§ **Exercise goal**
Copy exactly the lines of the data below that run from the line holding "2024-04-25 09:03: 4200 -> 4767" through the line holding "2024-04-25 12:42: none -> 4852", both ends included.

§ **Stored data**
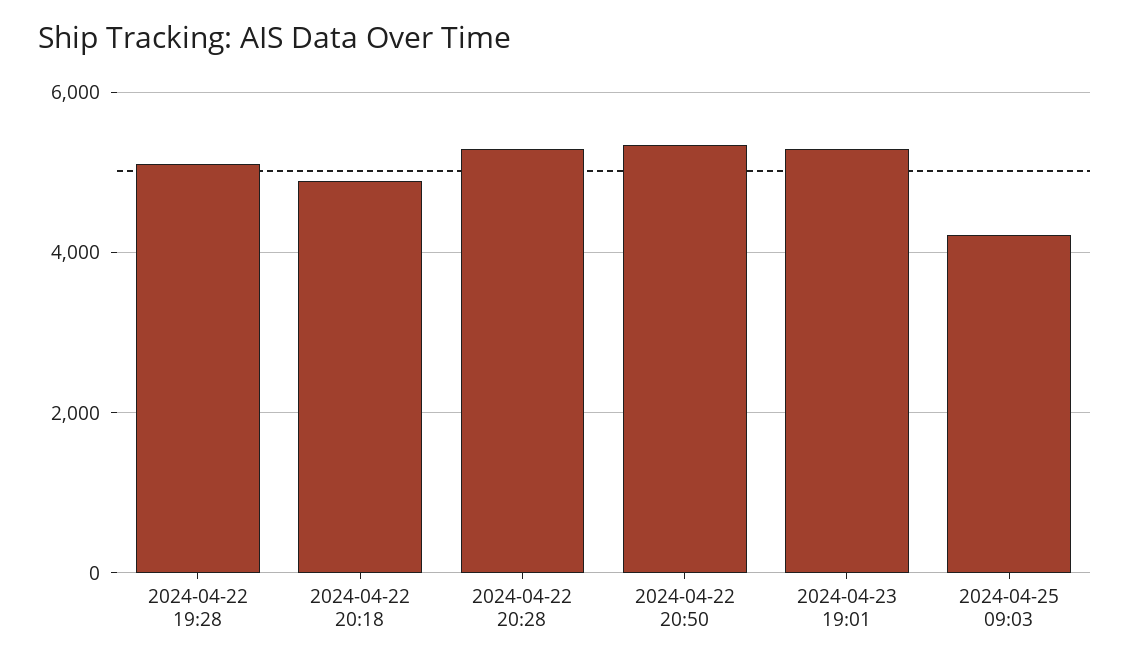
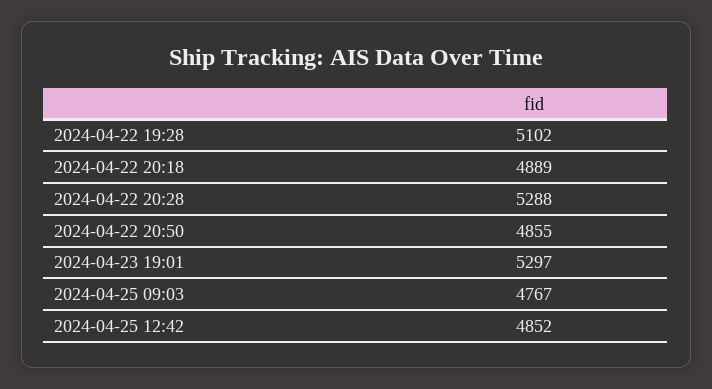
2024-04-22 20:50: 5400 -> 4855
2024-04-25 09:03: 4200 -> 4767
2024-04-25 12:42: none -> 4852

--

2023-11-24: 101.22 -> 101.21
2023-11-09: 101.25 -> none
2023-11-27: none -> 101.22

§ **Written answer**
2024-04-25 09:03: 4200 -> 4767
2024-04-25 12:42: none -> 4852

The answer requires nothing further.